Эшер усмехнулся и отогнал воспоминание прочь. Как выяснялось, Деннис и его друзья — Фрэнк Эллис, печальный Найджел Таверсток и братец почтенного Берти столь же почтенный Эвелайн — выкрутились чудом. Лотта знала их всех. Все они принадлежали к ее излюбленному типу молодых людей — богатые, симпатичные и чувствительные. Кого бы из них она выбрала в качестве новой жертвы, когда гибель бедного Берти изгладилась окончательно из их памяти?
«Что за старые счеты сводила Лотта с состоятельными юношами?» — размышлял Эшер, складывая в несколько раз свой краткий список. Накинул шарф, нахлобучил котелок и двинулся вниз по узкой лестнице мимо дверей, за которыми слышался обычный редакционный гам. Заглянул в одну из них и поблагодарил друга репортера, многозначительно помянув при этом «короля и страну».
Спускаясь по длинному пологому скату Флит-стрит вдоль бесконечного потока кэбов, трамваев, омнибусов, кажущихся крохотными рядом с огромным куполом собора Святого Павла, он размышлял, с чего все началось. Что было причиной: насилие или сердечная рана? Или просто бешеная обида норовистой девчонки, ненавидящей нищету, в которой выросла, и еще сильнее ненавидящей всех этих разодетых в шелка мужчин, чьи слуги толкали ее на мостовой, а экипажи обдавали грязью?
Судя по записям мадемуазель ля Тур, Селестина — или Хлоя — оплачивала свои счета сама гораздо чаще, и мужчины, делавшие ей подарки, не входили в круг знакомых Лотты. Имена были все разные; видимо, немногие из поклонников жили достаточно долго, чтобы купить ей две шляпы. Либо Хлоя была более практичной, либо менее терпеливой.
Интересно, была ли она тоже «хорошим вампиром»? Играла ли она со своими жертвами? Занималась ли с ними любовью?
Вообще — способны ли вампиры заниматься любовью физически?
«Женщины, во всяком случае, могут притвориться», — предположил Эшер. Когда он спускался в подземку, на лестнице с ним заговорила женщина. Платье на ней было темно-красное, как запекшаяся кровь, и, судя по произнесению гласных, родом она была из Уайтчепела. Эшер приподнял шляпу и, вежливо кивнув, двинулся дальше, размышляя. «И они должны предварительно напиться крови, прежде чем лечь с кем-нибудь в постель, — это хоть немного поднимет температуру тела».

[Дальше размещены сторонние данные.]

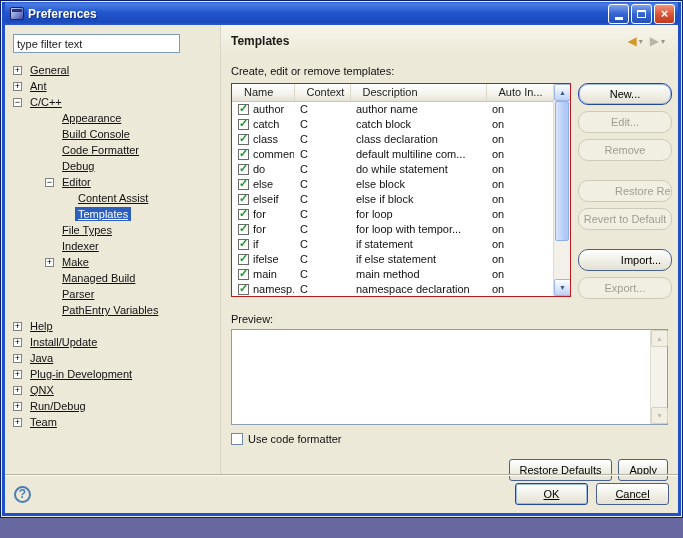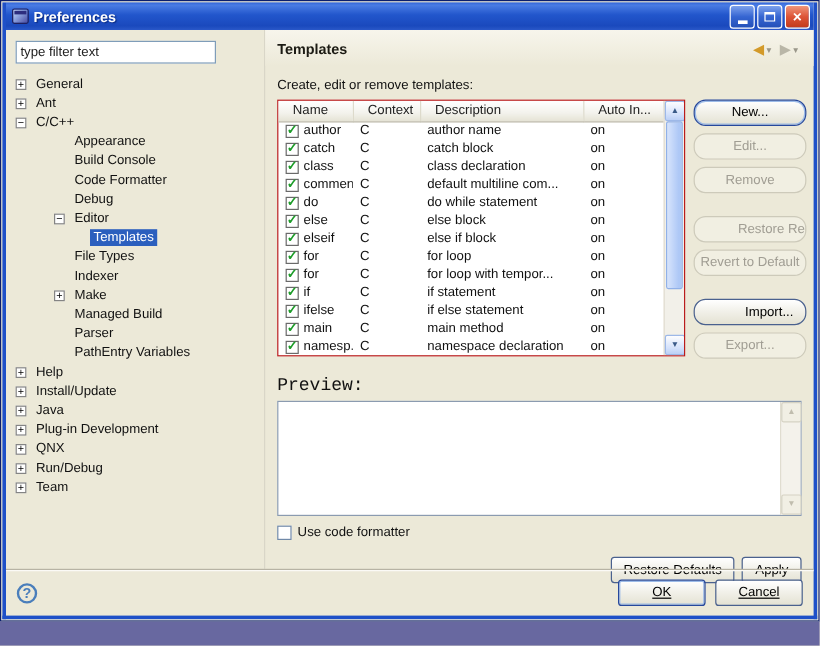--- a/index.html
+++ b/index.html
@@ -57,7 +57,7 @@
     font-size:9px; line-height:7px; text-align:center; margin-right:5px; color:#000;
   }
   .expander.hidden { visibility:hidden; }
-  .tree-label { padding:0 3px; line-height:14px; }
+  .tree-label { padding:0 3px; line-height:14px;text-decoration:underline; }
   .tree-label.selected { background:#2b5fbe; color:#fff; }
 
   .main { flex:1; display:flex; flex-direction:column; min-width:0; }

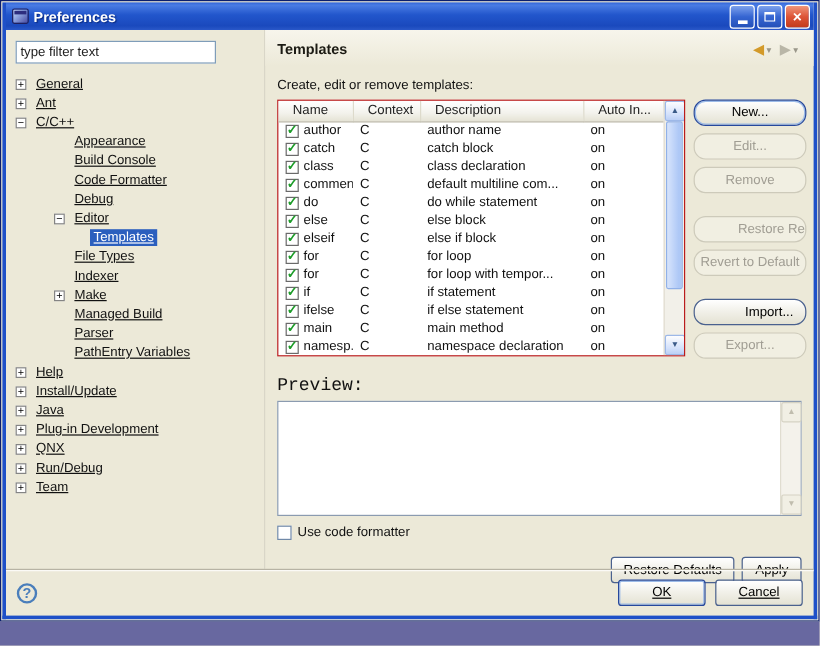--- a/index.html
+++ b/index.html
@@ -207,6 +207,10 @@
             <div class="tree-row" style="padding-left: 32px;">
               <span class="expander">−</span>
               <span class="tree-label">Editor</span>
+            </div>
+            <div class="tree-row" style="padding-left: 48px;">
+              <span class="expander hidden"></span>
+              <span class="tree-label">Content Assist</span>
             </div>
             <div class="tree-row" style="padding-left: 48px;">
               <span class="expander hidden"></span>

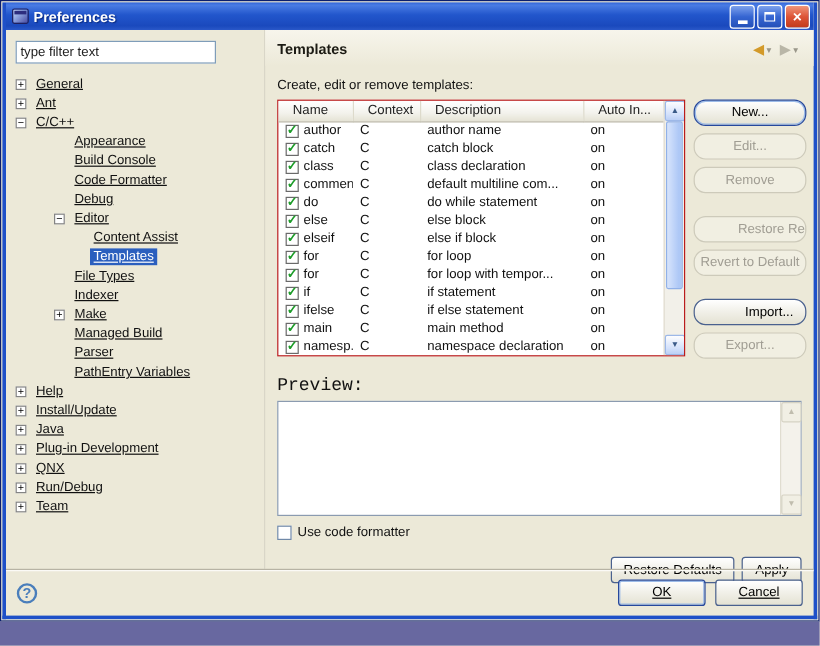--- a/index.html
+++ b/index.html
@@ -128,7 +128,7 @@
   .btn-col .xpbtn { margin-bottom:6px; width:94px;border-radius:10px; }
   .btn-col .xpbtn.gap { margin-top:13px;padding-left:36px; }
 
-  .preview-label { font-size:15px; margin:8px 0 4px 0; color:#111;font-family:Liberation Mono, monospace; }
+  .preview-label { font-size:11px; margin:8px 0 4px 0; color:#111; }
   .preview-box {
     height:96px; border:1px solid #8b9bb0; background:#fff; position:relative;
   }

Вернувшись к себе, Эшер вновь взялся изучать расходы Лотты. Сидя по-портновски на кровати, он раскладывал письма и счета в хронологическом порядке. Мадемуазель ля Тур обслуживала вампиршу лишь последние несколько лет — знакомство через миссис Антею Рэн состоялось в 1899-м. Разумеется, женщина не может шить платья у одной и той же модистки в течение семидесяти пяти лет, даже если сама она бессмертна.